A great topic, this artificial intelligence, with many different ways to think about it. Dealing with AI is a worthy endeavor for any filmmaker. (And by struggle I don't mean asking AI to make the movie for you.)

Daniel Roher, the man behind the Oscar-winning film “Navalny,” has attempted, along with co-director Charlie Tyrell, a nonfiction introduction of sorts to the biggest technological, social and existential challenge of our time with “The AI ​​Doc: Or How I Became an Apocaloptimist,” a title that features a hybrid currency that Roher takes from one of his interviewed experts — one of many, it turns out. “The AI ​​Doc” is a well-intentioned but irritating soup of information and opinion that wants to move at the speed of machine thought.

Roher's approach is understandable to a conventional doctor. He assumes that many of us are tech-savvy, anxious, and confused as to what AI is to begin with. In his search for answers, Roher employs a saccharine framework: his beloved wife occasionally narrates as if from a storybook and Roher the protagonist of a terrifying adventure. The construction of the fable extends to a frenetic visual scheme of hand-drawn art and animation that interrupts our absorption process as if we were children in need of stimulation between all the talking heads.

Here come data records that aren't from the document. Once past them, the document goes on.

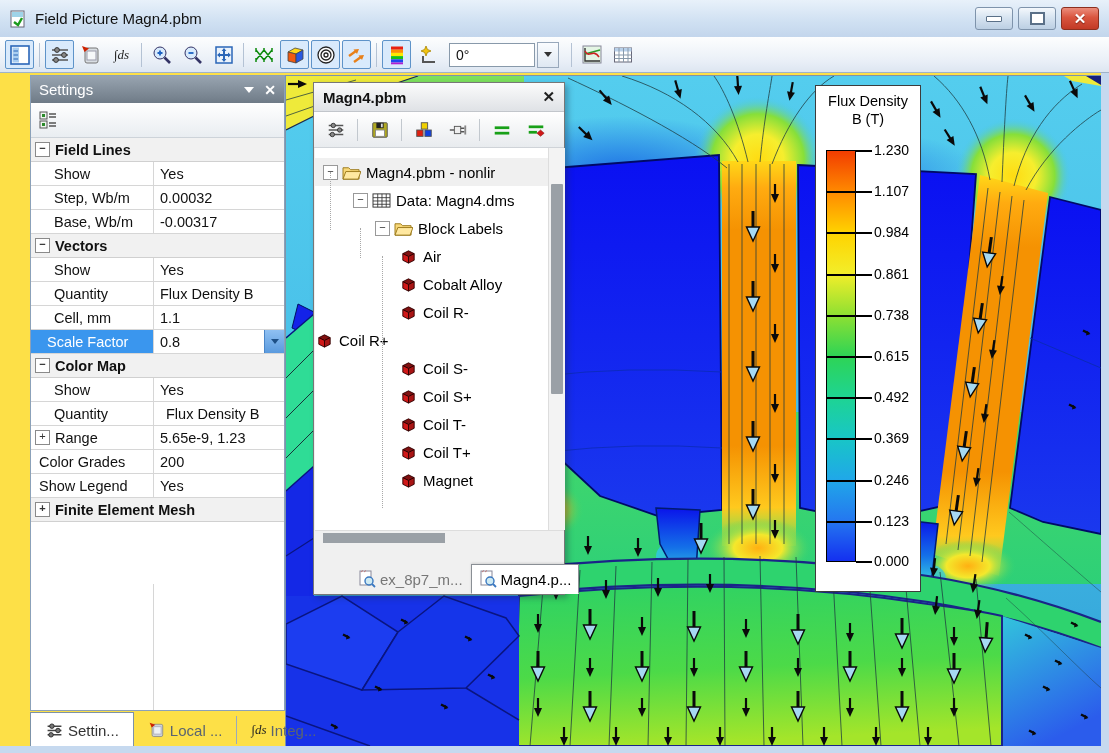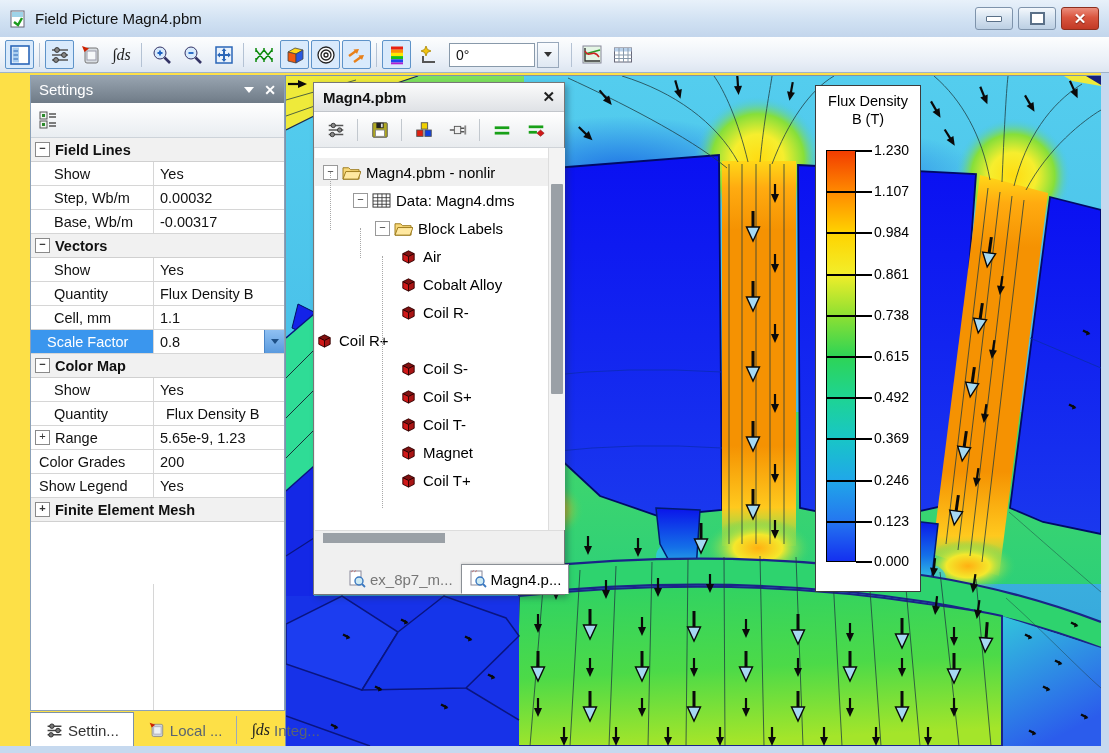--- a/index.html
+++ b/index.html
@@ -25,7 +25,7 @@
   .tbtn{width:27px;height:27px;display:flex;align-items:center;justify-content:center;border:1px solid transparent;border-radius:2px;margin:0 1px;}
   .tbtn.on{border-color:#5e93c9;background:#d9eafc;}
   .tsep{width:1px;height:24px;background:#b4c2d4;margin:0 4px;}
-  .intlbl{font-family:"Liberation Serif",serif;font-style:italic;font-size:16px;color:#222;}
+  .intlbl{font-family:"Liberation Serif",serif;font-style:italic;font-size:13px;color:#222;}
   #anglecombo{display:flex;align-items:center;margin-left:6px;}
   #anglebox{width:78px;height:22px;background:#fff;border:1px solid #8899aa;font-size:14px;color:#111;
     display:flex;align-items:center;padding-left:6px;}

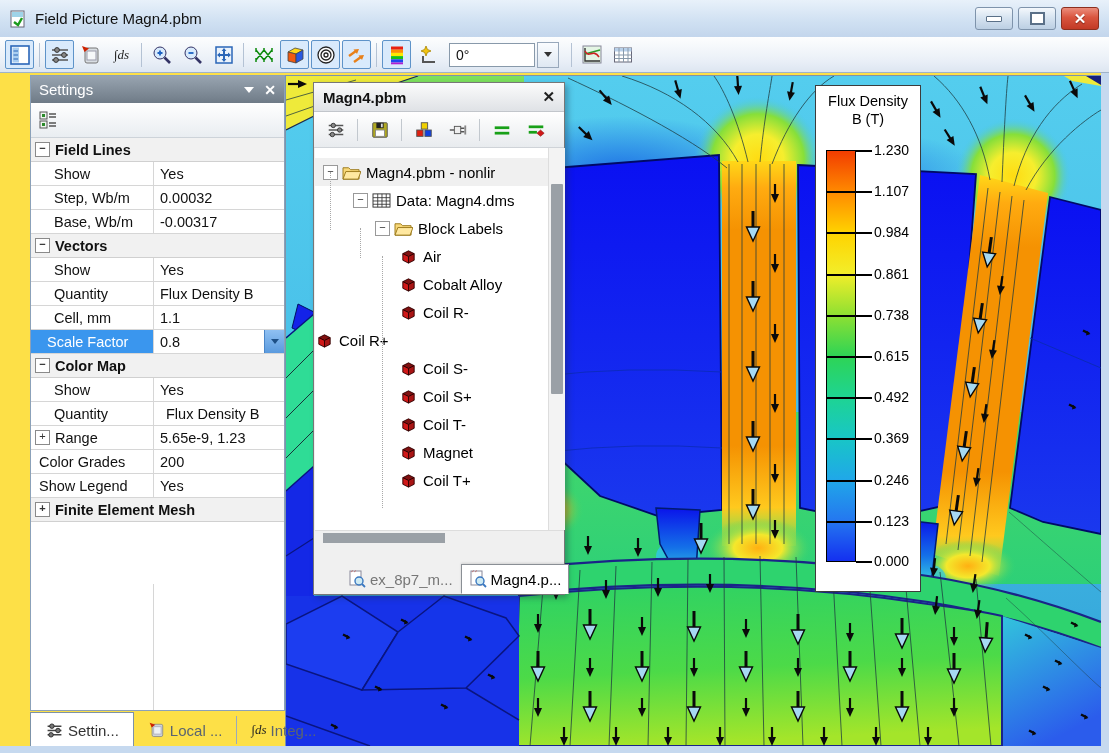--- a/index.html
+++ b/index.html
@@ -671,7 +671,7 @@
             <polygon points="4,6 10,9 10,16 4,13" fill="#d01818" stroke="#300"></polygon>
             <polygon points="10,9 16,6 16,13 10,16" fill="#a81414" stroke="#300"></polygon>
           </svg>
-          <span>Magnet</span>
+          <span>Coil T+</span>
         </div>
         <div class="trow" style="padding-left:84px;">
           <svg class="tico" viewBox="0 0 20 18">
@@ -679,7 +679,7 @@
             <polygon points="4,6 10,9 10,16 4,13" fill="#d01818" stroke="#300"></polygon>
             <polygon points="10,9 16,6 16,13 10,16" fill="#a81414" stroke="#300"></polygon>
           </svg>
-          <span>Coil T+</span>
+          <span>Magnet</span>
         </div>
       </div>
     </div>

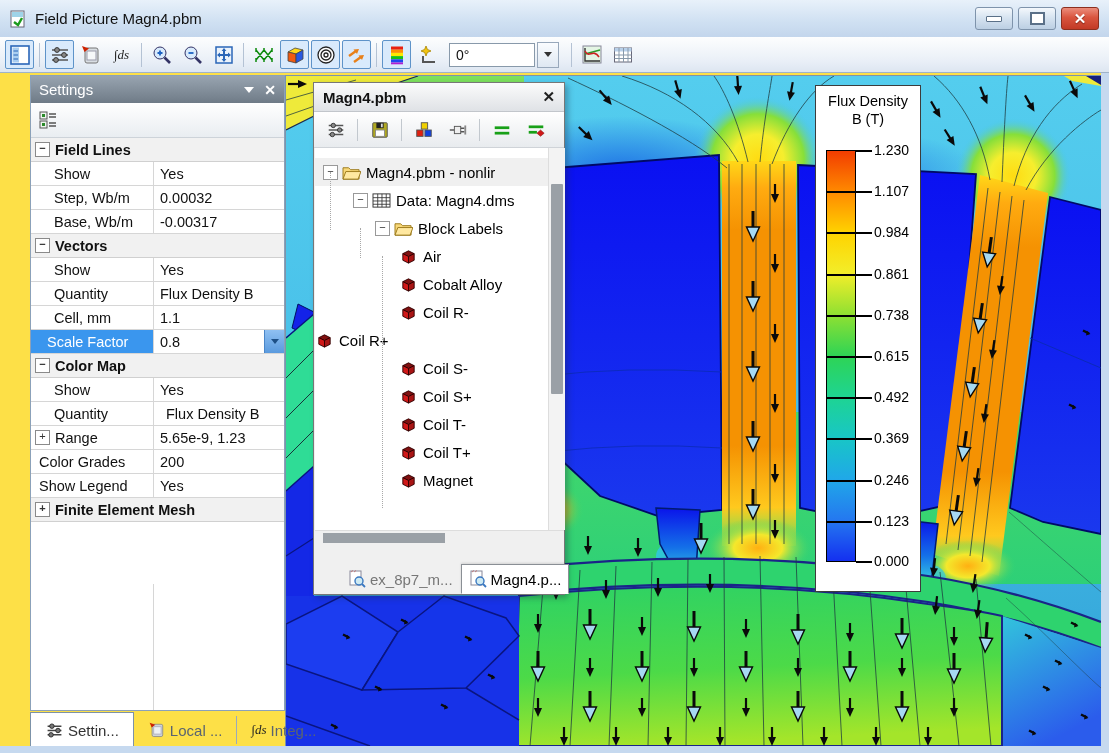--- a/index.html
+++ b/index.html
@@ -89,7 +89,7 @@
   #vthumb{left:2px;top:36px;width:12px;height:210px;background:#9aa0a6;border-radius:1px;}
   #hscroll{left:1px;top:447px;width:249px;height:14px;background:#f0f0f0;border-top:1px solid #ddd;}
   #hthumb{left:8px;top:2px;width:122px;height:10px;background:#9aa0a6;}
-  #ftabs{left:8px;top:461px;width:100%;height:50px;display:flex;align-items:flex-end;padding-left:18px;box-sizing:border-box;font-size:15px;}
+  #ftabs{left:18px;top:461px;width:100%;height:50px;display:flex;align-items:flex-end;padding-left:18px;box-sizing:border-box;font-size:15px;}
   .ftab{display:flex;align-items:center;gap:4px;padding:5px 7px;color:#777;border:1px solid transparent;}
   .ftab.active{background:#fff;border:1px solid #8a8f95;border-bottom:1px solid #fff;color:#000;box-shadow:0 -1px 2px rgba(0,0,0,.12);}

As for AI itself, the experts—a mix of tech founders (like Sam Altman and Anthropic's Amodei brothers), historians, scientists, and assorted advocates and skeptics—come to Roher's house because he wants to bring to the forefront a key question as a future parent: Should I bring a child into this world?

Perhaps more urgently, should Roher have produced a paper on artificial intelligence that addressed us Do you like children? First, he flaunts all security threats, seeming to believe their warnings that a callous superintelligence is upon us and we cannot trust it. Then, sufficiently disturbed, he drags in the AI ​​cheerleaders, a suspiciously positive gang who can only imagine medical miracles and routine lives in which we are all full-time artists.

Only then, after this simplistic setup where platitudes reign, do we reach the section that treats the topic as the brave (and serious) new world that it is: geopolitically tense, economically fragile, and a playground for billionaires.

Why couldn't the complexity have been the dialogue from the beginning, instead of the silly caricature that “The AI ​​Doc” seems like for so long? Perhaps Roher believes this is what our increasingly gullible and truth-questioning citizenry needs from an explanatory document: a striking, kind reminder that we are the change we need to be.

But if you're thirsty for a sensible investigation into this sinister tool, one with an approach that treats you like the intelligent being you are, you'll have to wait for the AI ​​2.0 document.

'The AI ​​doctor: or how I became an apocaloptimist'

Classified: PG-13 for language

Execution time: 1 hour, 44 minutes

Playing: It premieres on Friday, March 27 in limited release.